I have been deeply convicted that despite the restrictions and loneliness of this isolation, I actually have more opportunities for prayer. In particular I have started to pray for each care home resident by name every Friday when I would have been visiting them. And as David Scott is quoted in the Handbook as saying, 'In perceiving what a person says or does not say, spoken or unspoken prayer can help us see their world as God sees it, and see ourselves as God sees us.'

In responding to ‘seeing myself as God sees me’, I am praying that despite being physically separated from my elderly friends, I can still be the right person at the right time, that contacts can still take place and Jesus will be revealed. I am comforted by the thought that I can continue my Anna role with many elderly acquaintances over the telephone or social media.


At first, I was sadly aware that I could not be personally in conversation with the care home residents until I actually meet them face to face once this pandemic is over.

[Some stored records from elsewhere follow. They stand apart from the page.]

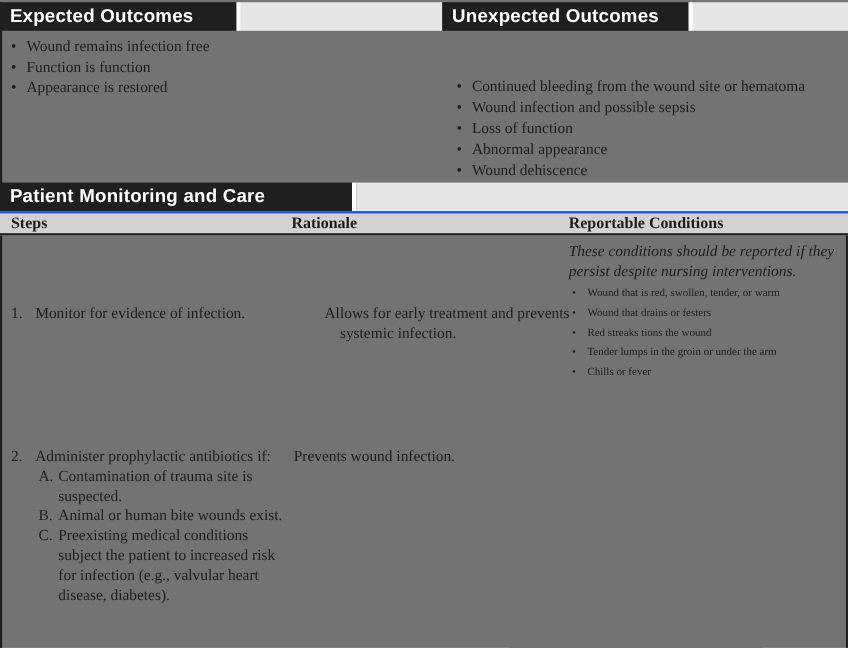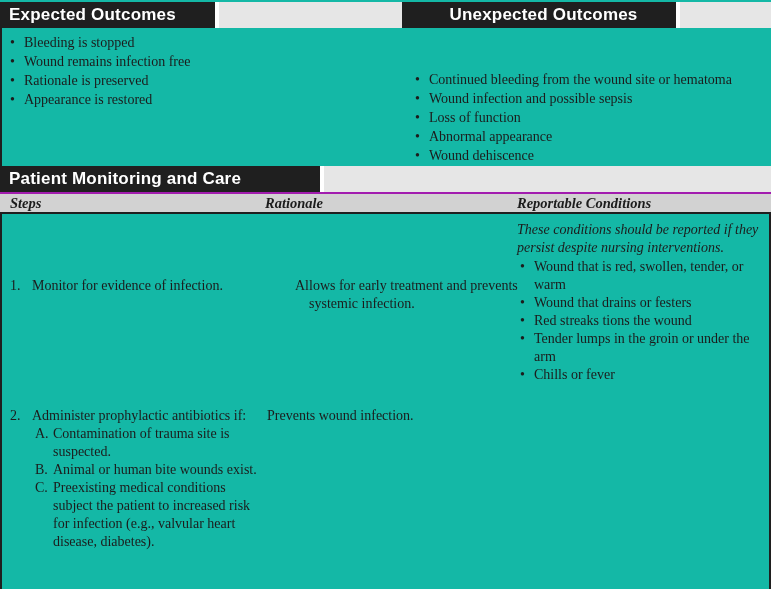--- a/index.html
+++ b/index.html
@@ -7,7 +7,7 @@
   .page {
     position:relative;
     width:771px; height:589px;
-    background:#14b8a6;
+    background:#737373;
     font-family:"Liberation Serif", serif;
     color:#1c1c1c;
     overflow:hidden;

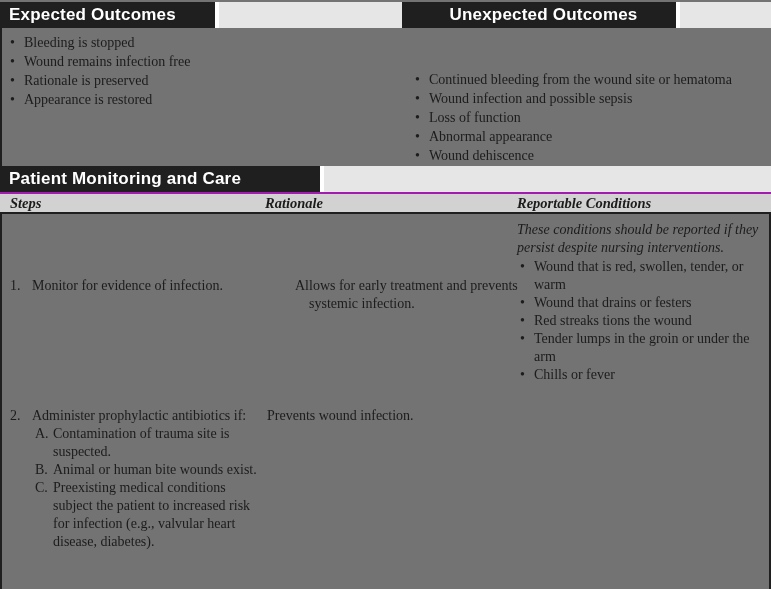--- a/index.html
+++ b/index.html
@@ -32,7 +32,7 @@
   .w-exp  { width:215px; }
   .w-gap  { width:4px; }
   .w-mid  { width:183px; }
-  .w-unexp{ width:274px;justify-content:center; }
+  .w-unexp{ width:224px; }
   .w-pm   { width:320px;align-items:center; }
   .grow   { flex:1; }
 

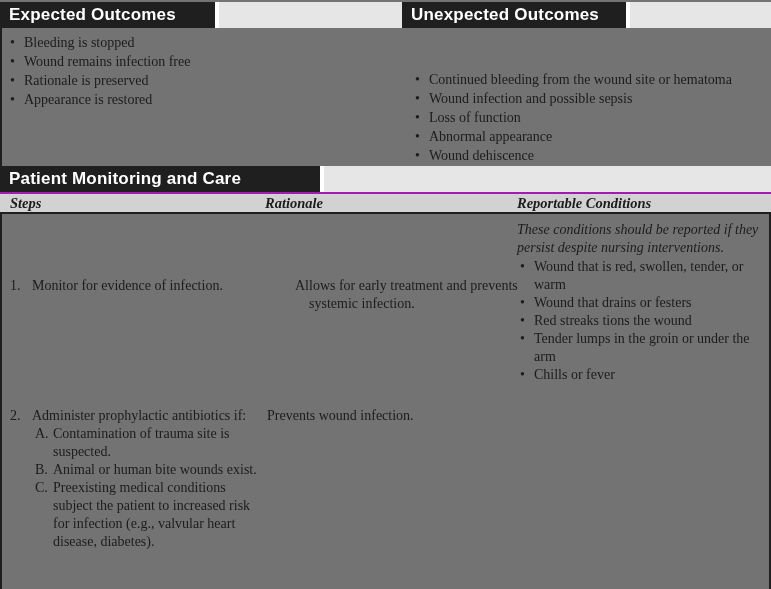--- a/index.html
+++ b/index.html
@@ -100,7 +100,6 @@
   </div>
 
   <ul class="blist ul-expected">
-    <li>Bleeding is stopped</li>
     <li>Wound remains infection free</li>
     <li>Rationale is preserved</li>
     <li>Appearance is restored</li>

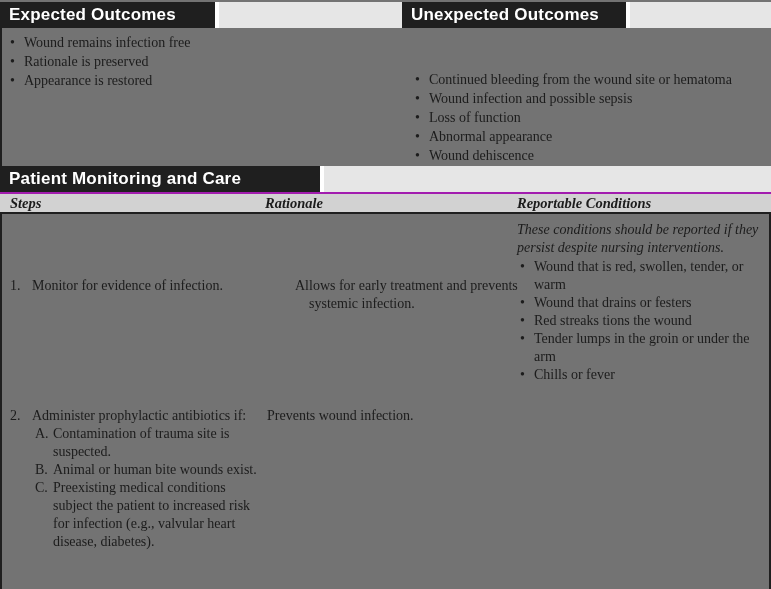--- a/index.html
+++ b/index.html
@@ -101,7 +101,7 @@
 
   <ul class="blist ul-expected">
     <li>Wound remains infection free</li>
-    <li>Rationale is preserved</li>
+    <li>Function is function</li>
     <li>Appearance is restored</li>
   </ul>
 

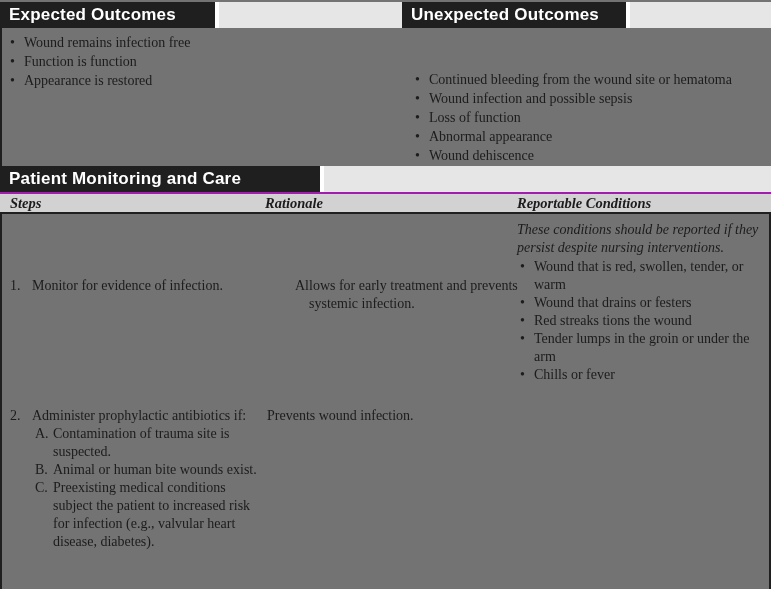--- a/index.html
+++ b/index.html
@@ -47,7 +47,7 @@
   .col-header {
     position:absolute; left:0; right:0; top:192px; height:22px;
     background:#d2d2d2;
-    border-top:2px solid #a21caf; border-bottom:2px solid #1f1f1f;font-style:italic;
+    border-top:2px solid #1d4ed8; border-bottom:2px solid #1f1f1f;
   }
   .col-header span {
     position:absolute; top:0; font-size:14.5px; font-weight:bold; line-height:18px;

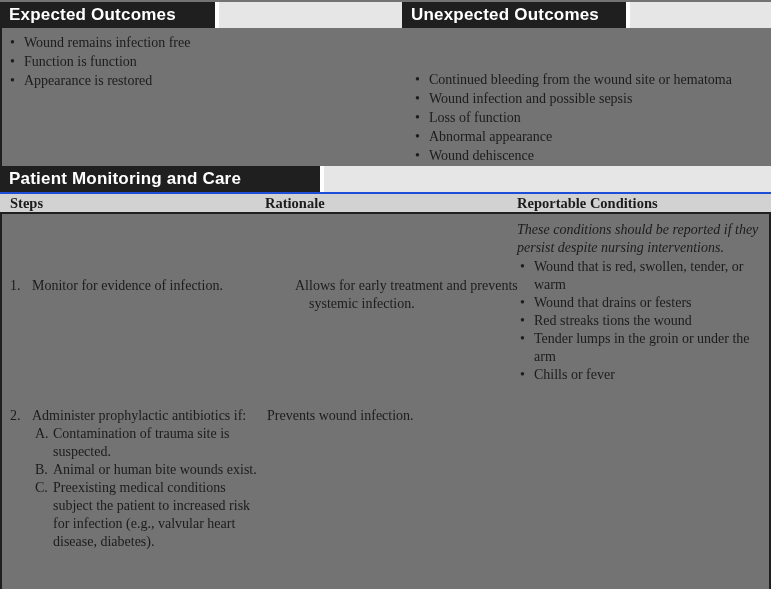--- a/index.html
+++ b/index.html
@@ -74,7 +74,7 @@
   .rationale-text { padding-left:14px; text-indent:-14px; }
 
   .report-note { font-style:italic; }
-  ul.report-list { list-style:none; font-size:14px; line-height:18px; margin-top:1px; }
+  ul.report-list { list-style:none; font-size:10px; line-height:18px; margin-top:1px; }
   ul.report-list li { position:relative; padding-left:17px; }
   ul.report-list li::before { content:"\2022"; position:absolute; left:3px; top:0; }
 </style>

However, I was able to make cards and small gifts for them to be left in a special post box at their front door. So far these have included small bags of fudge – kindly donated by a church member, each with a scriptural message on them – bookmarks and small holding crosses.

Every Sunday my Baptist church presents a service of worship on a YouTube link, and I have recently started to post this link to some of my isolated elderly friends, as well as to the care home, where they have shown it to the residents in the lounge, enabling them to experience worship again. And this week I plan to take advantage of a recent innovation at the care home, and use their Skype link to have a personal conversation with one or two residents. So even in these strange, isolated times, I am able to be in touch with my care home friends after all!

Modern media

My final thought is that If Jesus is the Lord of every area of human life, then he will expect me to involve him in people’s issues through the modern media just as much as I had in face-to-face meetings. While many find it difficult to identify Christians as a church when they are not meeting in a building, perhaps the connections made possible by social media are presenting Anna Chaplains with an exciting new way of 'being church'.